Here, *V* is the electrical potential difference, in volts, across the ends of the rod, σ_{therm} is the thermal conductivity in W m^{−1} K^{−1}, and σ_{elect} is the electrical conductivity, in S m−1 . I haven't derived that equation here (if I can, I may do so later!), but at least you can (I hope!) show that it is dimensionally correct. This method has been used to measure the ratio of the thermal to the electrical conductivity down to temperatures of a few kelvin, as well as at high temperatures.

*18.2.2 Solid Poor Conductors (Non-metals) *

The most obvious modification that has to be made for the measurement of the thermal conductivity of a poor conductor is in the shape of the sample to be measured. Instead of a long, thin rod, one needs a thin disc. In Lees' Discs experiment, the disc-shaped sample is clamped between two copper discs, one of which is heated with an electrical coil. The temperatures of the two copper discs are measured with thermocouples. This gives enough information, in principle, for the determination of the thermal conductivity, but, as in all thermal experiments, there are numerous refinements both for minimizing heat losses, and for allowing for what heat losses remain.

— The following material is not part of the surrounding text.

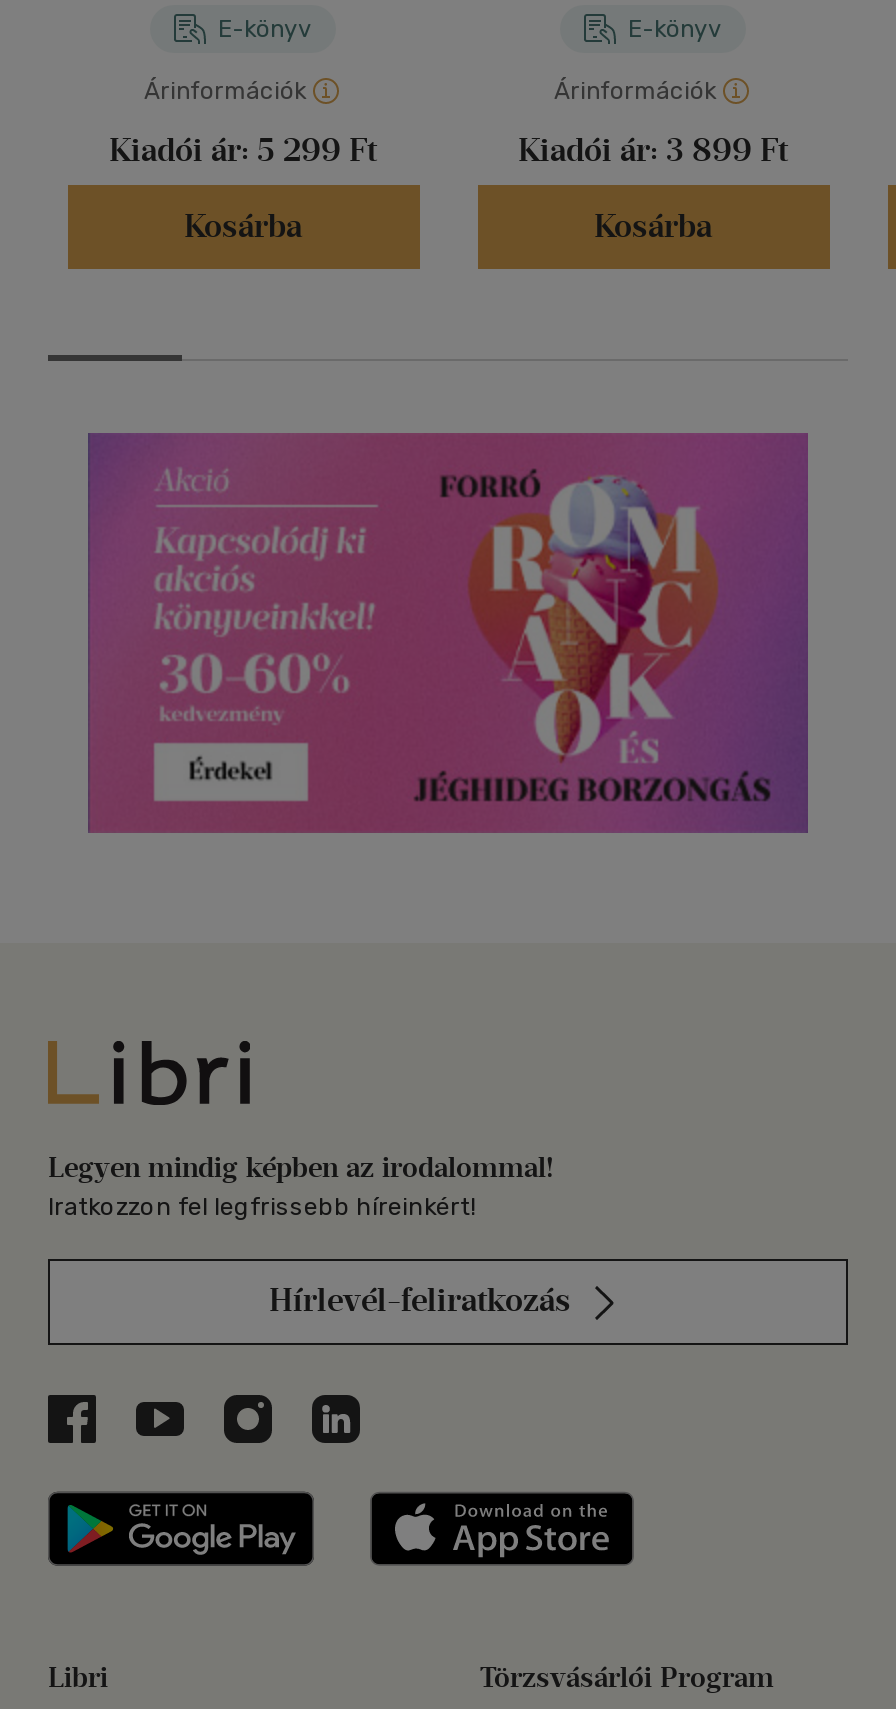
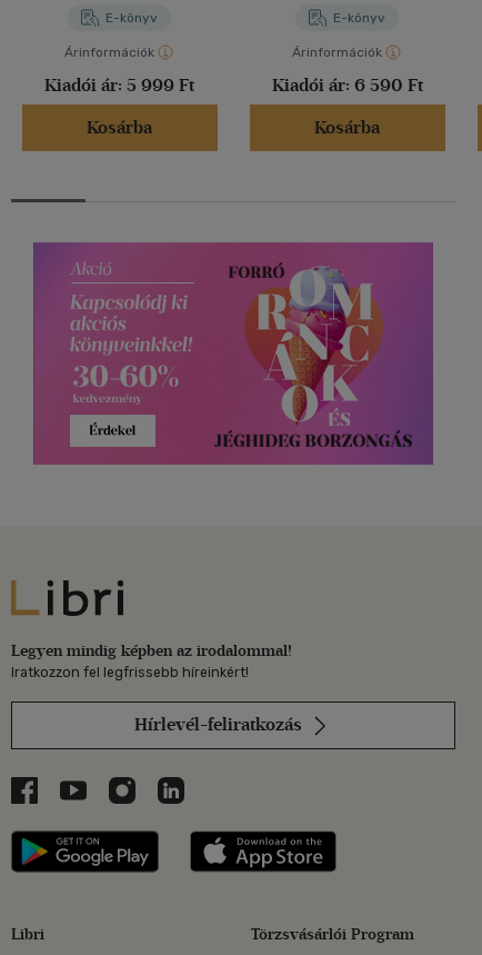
[109,131,377,169] Kiadói ár: 5 299 Ft -> [44,75,194,96] Kiadói ár: 5 999 Ft
[518,131,788,169] Kiadói ár: 3 899 Ft -> [272,75,423,96] Kiadói ár: 6 590 Ft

*18.2.3 Liquids and Gases *

Several methods have been used. Here I mention one straightforward method that has been used for both liquids and gases (i.e. fluids). The fluid is held in a long cylinder of radius *b*. A wire, of radius *a*, down the axis of the cylinder is heated electrically. The temperature *T*_{2} of the wire can be measured by measuring its resistance, and the temperature *T*_{1} the wall of the cylinder can be measured with a thermocouple. The rate of flow of heat \( \dot{Q}\) through the fluid is equal to the rate at which electrical energy is supplied to the wire - *I*^{2}*R*. Anyone who has been able to work out the electric field between two coaxial cylinders in an elementary electricity course (see the Electricity and Magnetism section of these Notes) will be able to work out the relevant equations, but here goes, anyway.

Consider an elemental cylindrical shell, radii *r*, *r* + *dr*. Its area is 2π*rl*, where *l* is the length of the cylinder. If the temperature gradient there is *dT/dr *(which is negative), the rate of flow of heat, \( \dot{Q}\) (which is known, as explained above) is given by

\[\dot{Q}=-2 \pi r l \sigma \frac{d T}{d r}.\]

Integrate this from *r* = *a*, *T* = *T*_{2} to *r* = *b*, *T* = *T*_{1}, and we get

\[\sigma=\frac{\dot{Q}}{2 \pi l\left(T_{2}-T_{1}\right)} \ln \left(\frac{b}{a}\right).\]

This assumes a very long cylinder, and ignores end effects. End effects can be kept small by using a long, thin tube, and can be allowed for by experimenting with tubes of several lengths.